Learn more about Ishtar Gate
The Ishtar Gate was the eighth gate to the inner city of Babylon. It was constructed in about 575 BC by order of King Nebuchadrezzar II on the north side of the city. Dedicated to the Assyrian goddess Ishtar, the Gate was constructed of blue glazed tiles with alternating rows of bas-relief sirrush (dragons) and bulls. The roof and doors of the gate were of cedar, according to the dedication plaque. Through the gate ran the Processional Way which was lined with walls covered in lions on glazed bricks (about 120 of them). Statues of the gods were paraded through the gate and down the Processional Way each year during the New Year's celebration.
A reconstruction of the Ishtar Gate and Processional Way was built at the Pergamon Museum in Berlin out of material excavated by Robert Koldewey and finished in the 1930s. It includes the inscription plaque. It stands 47 feet high and 32 feet wide (14 meters by 10 meters). The excavation ran from 1902-1914 and during that time 45 ft of the foundation of the gate was uncovered.

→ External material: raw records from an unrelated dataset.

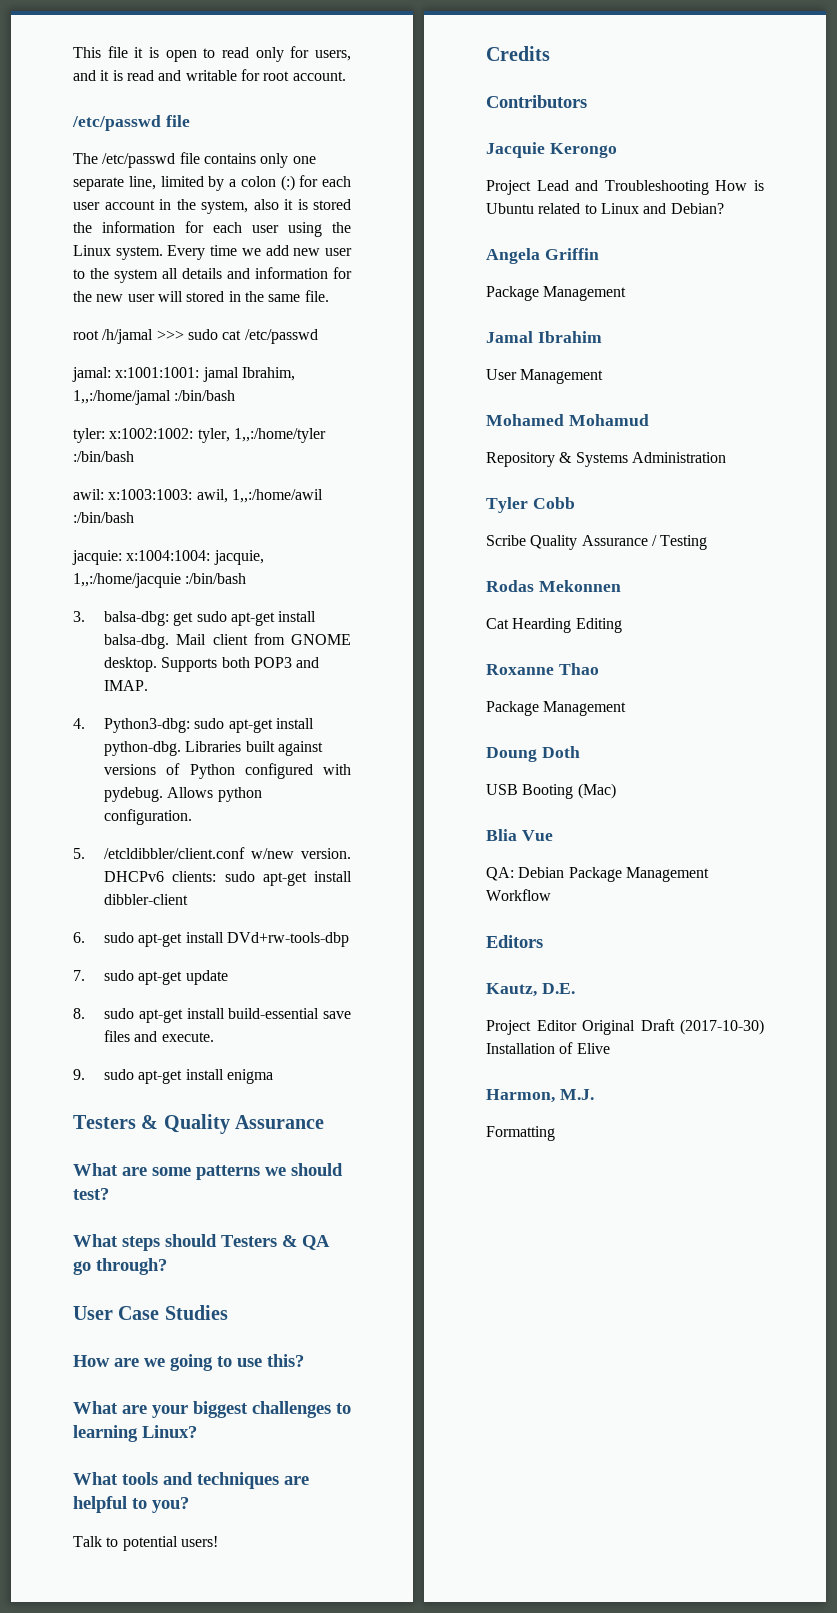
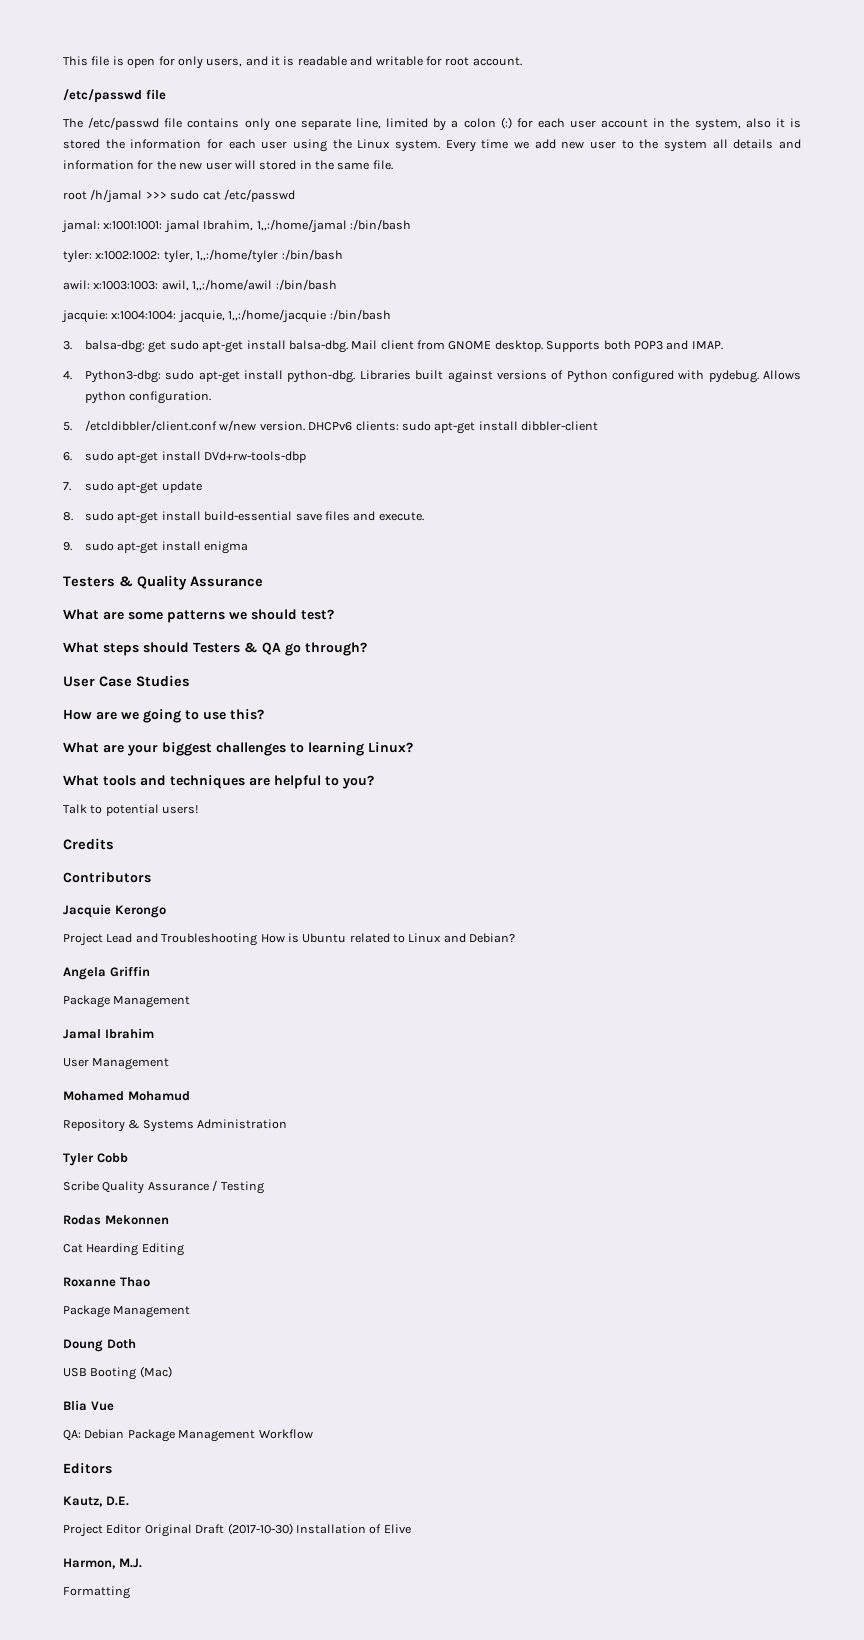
[134,47,144,58] it -> (110, 61) none
[203,46,310,62] to read only for -> [158,56,203,69] for only
[126,70,154,81] read -> [297,56,347,66] readable

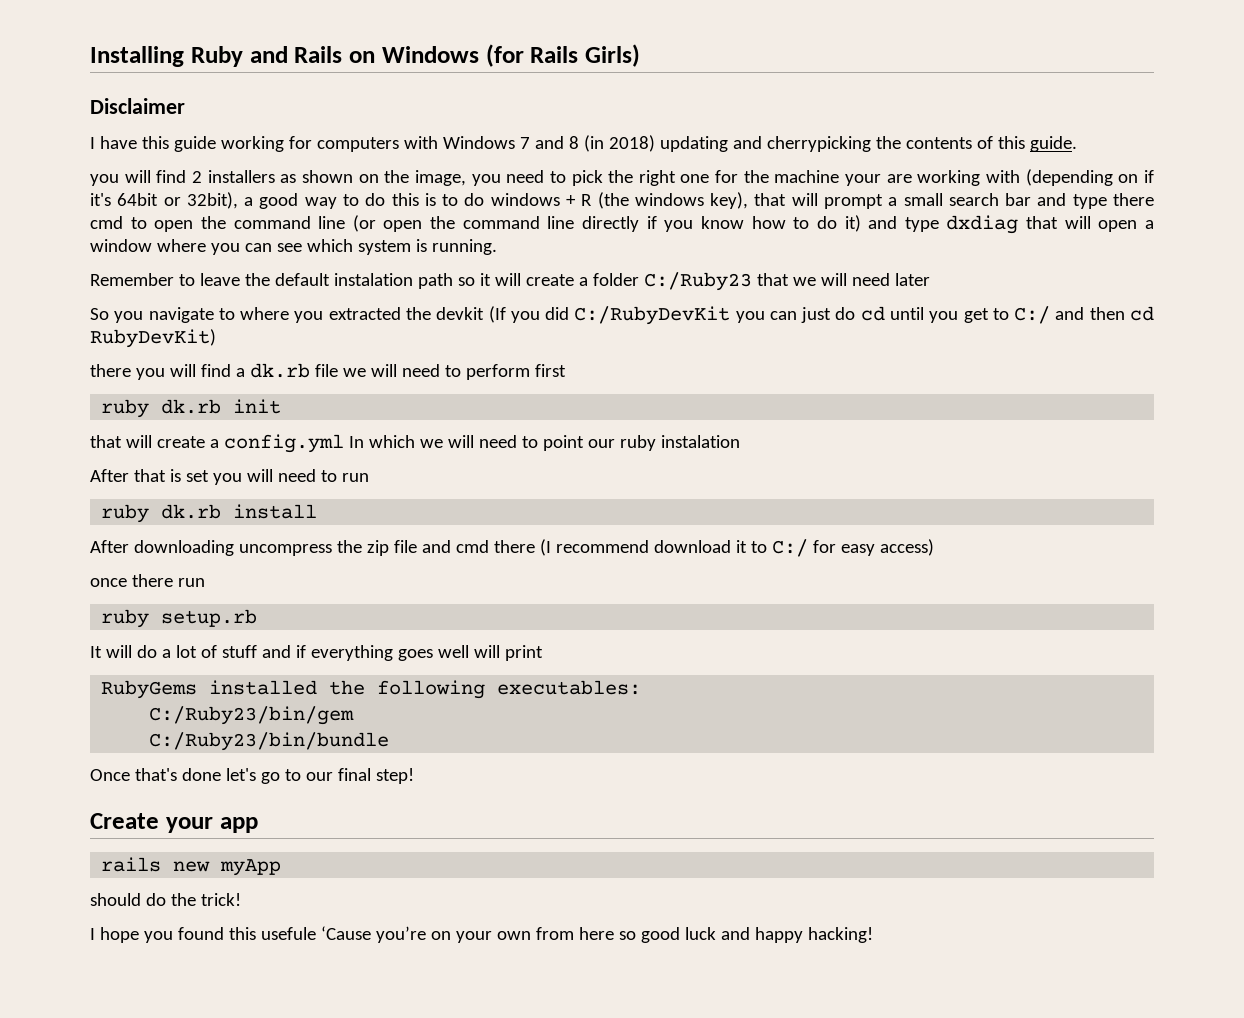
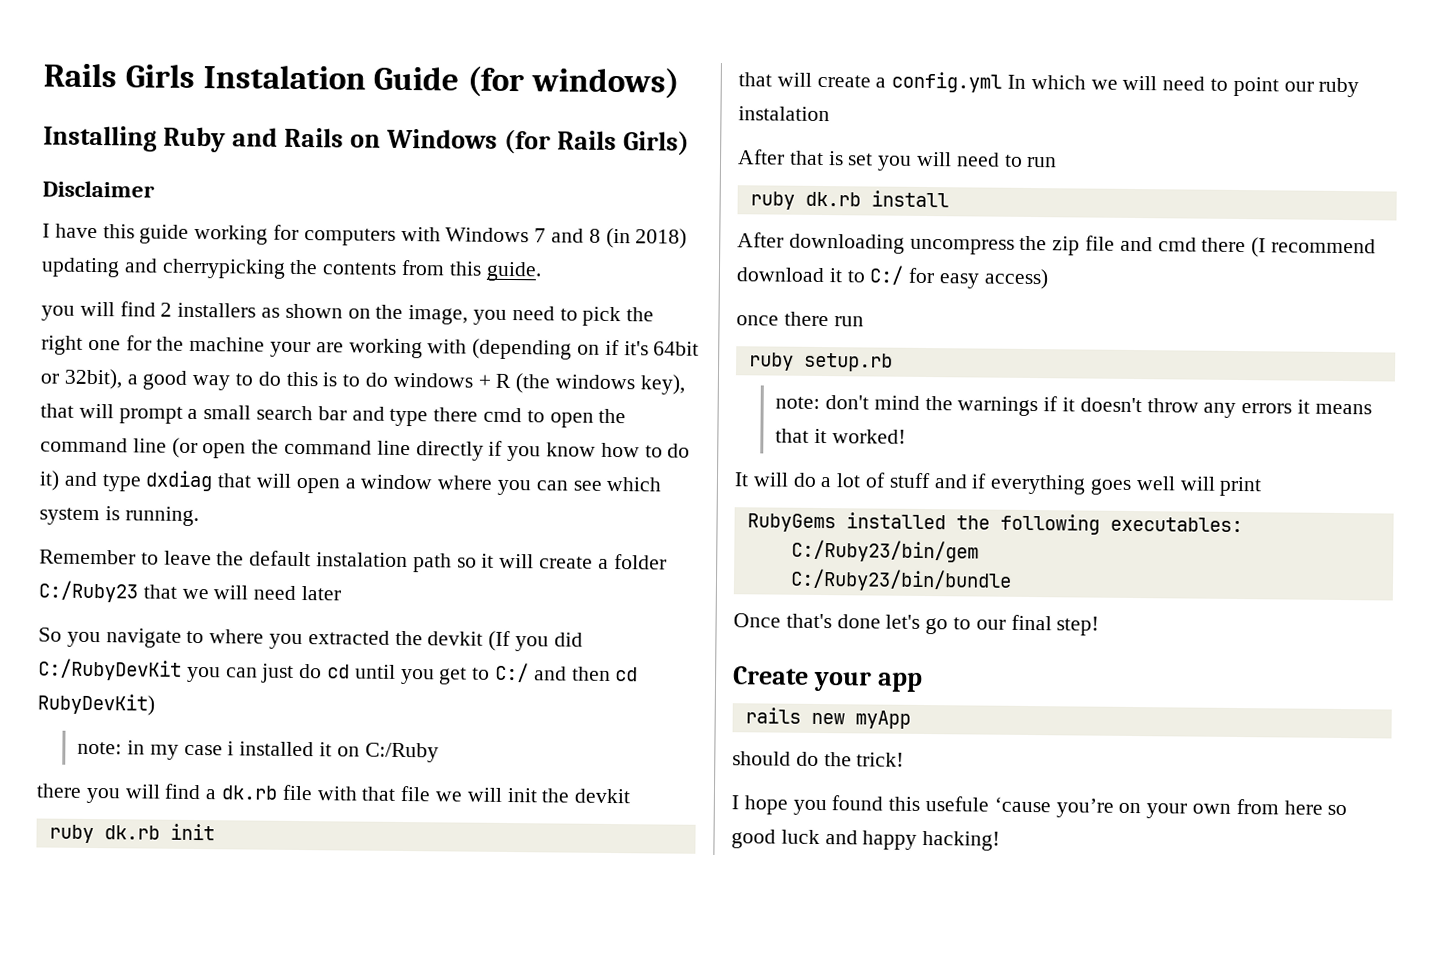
(90, 56) none -> [43,63,679,99] Rails Girls Instalation Guide (for windows) //
[976,136,993,149] of -> [401,259,446,276] from
(216, 338) none -> [77,740,439,763] // note: in my case i installed it on C:/Ruby
[342,364,566,380] we will need to perform first -> [316,785,631,804] with that file we will init the devkit
(258, 618) none -> [775,395,1372,418] [775,428,906,444] // note: don't mind the warnings if it doesn't throw any errors it means that it worked!
[320,926,371,940] ‘Cause -> [993,796,1051,813] ‘cause

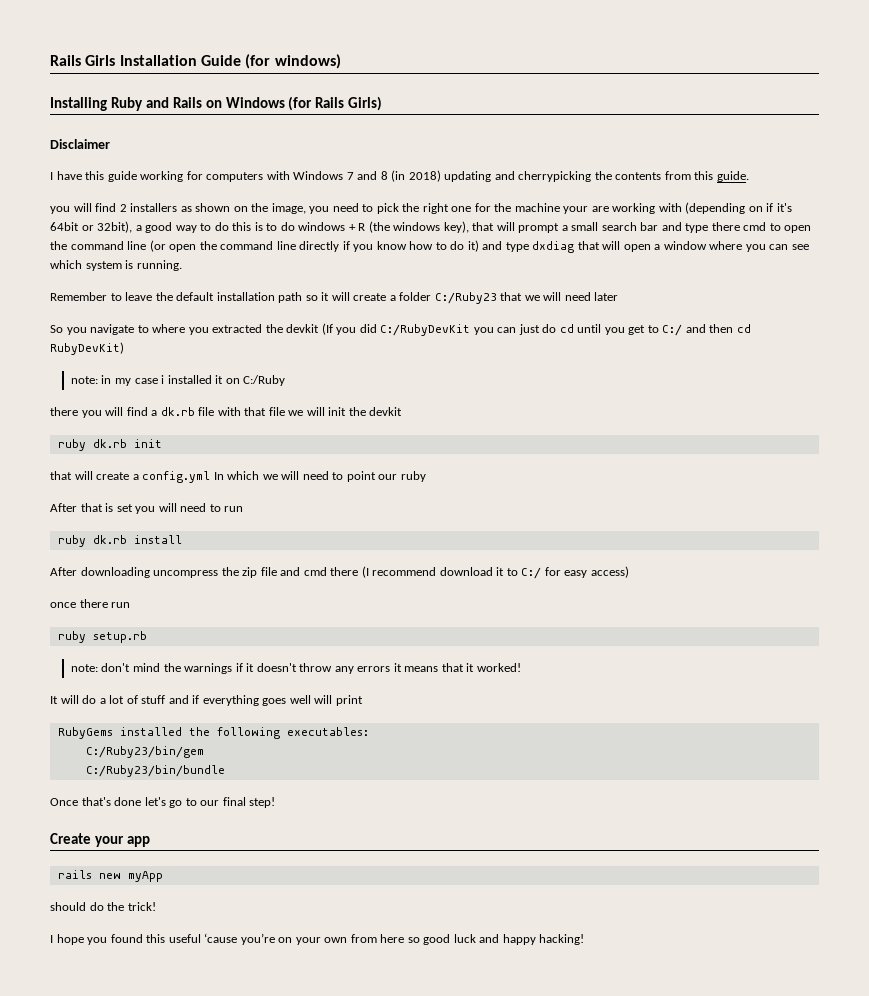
[202,65,366,90] Instalation -> [119,55,197,66] Installation
[316,552,409,568] instalation -> [216,292,275,301] installation
[738,106,830,122] instalation -> (426, 476) none
[925,796,990,812] usefule -> [168,934,201,943] useful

Parts of the gate and lions from the Processional Way are in various other museums around the world. Only two museums acquired dragons while lions went to several museums. The Istanbul Archaeology Museum has lions, dragons and bulls. The Detroit Institute of Arts houses a dragon; the Louvre, the Metropolitan Museum of Art in New York, the Oriental Institute in Chicago, the Rhode Island School of Design Museum, Röhska Konstslöjdsmuseet in Gothenburg, Sweden and the Museum of Fine Arts in Boston each have lions.
A reproduction of the gate was built in Iraq as the entrance to a museum that was never completed.